**Data shown**
== Segment start ==

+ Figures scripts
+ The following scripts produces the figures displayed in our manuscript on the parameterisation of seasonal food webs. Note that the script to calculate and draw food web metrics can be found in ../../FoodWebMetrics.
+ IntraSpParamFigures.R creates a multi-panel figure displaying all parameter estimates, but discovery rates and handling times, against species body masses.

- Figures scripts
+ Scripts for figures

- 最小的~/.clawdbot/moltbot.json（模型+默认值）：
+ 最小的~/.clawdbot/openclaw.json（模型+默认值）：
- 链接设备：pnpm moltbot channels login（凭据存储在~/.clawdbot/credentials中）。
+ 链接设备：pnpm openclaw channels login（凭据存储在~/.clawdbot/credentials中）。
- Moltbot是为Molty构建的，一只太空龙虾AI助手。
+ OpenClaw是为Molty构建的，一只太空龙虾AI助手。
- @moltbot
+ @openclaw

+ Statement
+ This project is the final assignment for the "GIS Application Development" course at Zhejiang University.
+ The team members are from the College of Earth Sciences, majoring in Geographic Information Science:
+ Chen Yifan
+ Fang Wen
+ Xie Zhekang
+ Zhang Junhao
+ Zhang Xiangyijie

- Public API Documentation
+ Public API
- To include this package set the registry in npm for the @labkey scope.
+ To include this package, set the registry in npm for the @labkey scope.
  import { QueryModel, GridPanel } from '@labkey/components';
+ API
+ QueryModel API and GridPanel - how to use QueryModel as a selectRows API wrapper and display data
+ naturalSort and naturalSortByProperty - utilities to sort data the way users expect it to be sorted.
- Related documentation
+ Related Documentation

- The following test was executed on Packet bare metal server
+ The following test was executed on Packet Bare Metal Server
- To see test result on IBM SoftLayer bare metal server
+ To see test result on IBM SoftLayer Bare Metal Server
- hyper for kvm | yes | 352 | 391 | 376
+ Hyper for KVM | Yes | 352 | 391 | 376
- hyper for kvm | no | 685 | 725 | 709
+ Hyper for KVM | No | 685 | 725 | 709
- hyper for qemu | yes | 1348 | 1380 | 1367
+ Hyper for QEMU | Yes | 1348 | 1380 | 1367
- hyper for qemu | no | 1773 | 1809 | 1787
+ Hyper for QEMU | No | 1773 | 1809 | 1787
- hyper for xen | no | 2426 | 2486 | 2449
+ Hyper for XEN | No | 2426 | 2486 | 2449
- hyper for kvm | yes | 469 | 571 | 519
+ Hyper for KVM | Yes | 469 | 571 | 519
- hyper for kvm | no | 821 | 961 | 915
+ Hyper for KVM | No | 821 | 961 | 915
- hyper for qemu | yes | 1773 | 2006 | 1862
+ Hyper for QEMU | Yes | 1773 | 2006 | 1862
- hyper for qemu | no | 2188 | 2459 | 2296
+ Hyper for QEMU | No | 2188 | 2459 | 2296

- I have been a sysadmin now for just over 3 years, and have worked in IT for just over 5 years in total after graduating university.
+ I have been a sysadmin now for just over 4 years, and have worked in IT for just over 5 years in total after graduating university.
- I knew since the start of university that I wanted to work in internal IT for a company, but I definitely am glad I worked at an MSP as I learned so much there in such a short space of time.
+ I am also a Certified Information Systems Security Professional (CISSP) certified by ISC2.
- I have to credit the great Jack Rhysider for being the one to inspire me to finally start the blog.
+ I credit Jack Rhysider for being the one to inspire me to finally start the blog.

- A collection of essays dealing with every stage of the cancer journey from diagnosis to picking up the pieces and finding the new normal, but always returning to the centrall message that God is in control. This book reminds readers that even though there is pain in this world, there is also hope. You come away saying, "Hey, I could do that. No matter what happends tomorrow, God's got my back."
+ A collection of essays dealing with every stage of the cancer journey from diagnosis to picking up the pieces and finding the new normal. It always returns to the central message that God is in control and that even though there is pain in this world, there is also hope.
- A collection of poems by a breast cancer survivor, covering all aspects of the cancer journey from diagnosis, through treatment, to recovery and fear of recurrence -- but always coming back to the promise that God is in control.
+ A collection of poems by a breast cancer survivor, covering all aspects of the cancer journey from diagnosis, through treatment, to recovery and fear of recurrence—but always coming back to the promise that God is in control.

== Segment end ==

Copy out word for word each line of the listing, from the very first line down to the line containing "Scripts for figures", and stop after that line.

+ Figures scripts
+ The following scripts produces the figures displayed in our manuscript on the parameterisation of seasonal food webs. Note that the script to calculate and draw food web metrics can be found in ../../FoodWebMetrics.
+ IntraSpParamFigures.R creates a multi-panel figure displaying all parameter estimates, but discovery rates and handling times, against species body masses.

- Figures scripts
+ Scripts for figures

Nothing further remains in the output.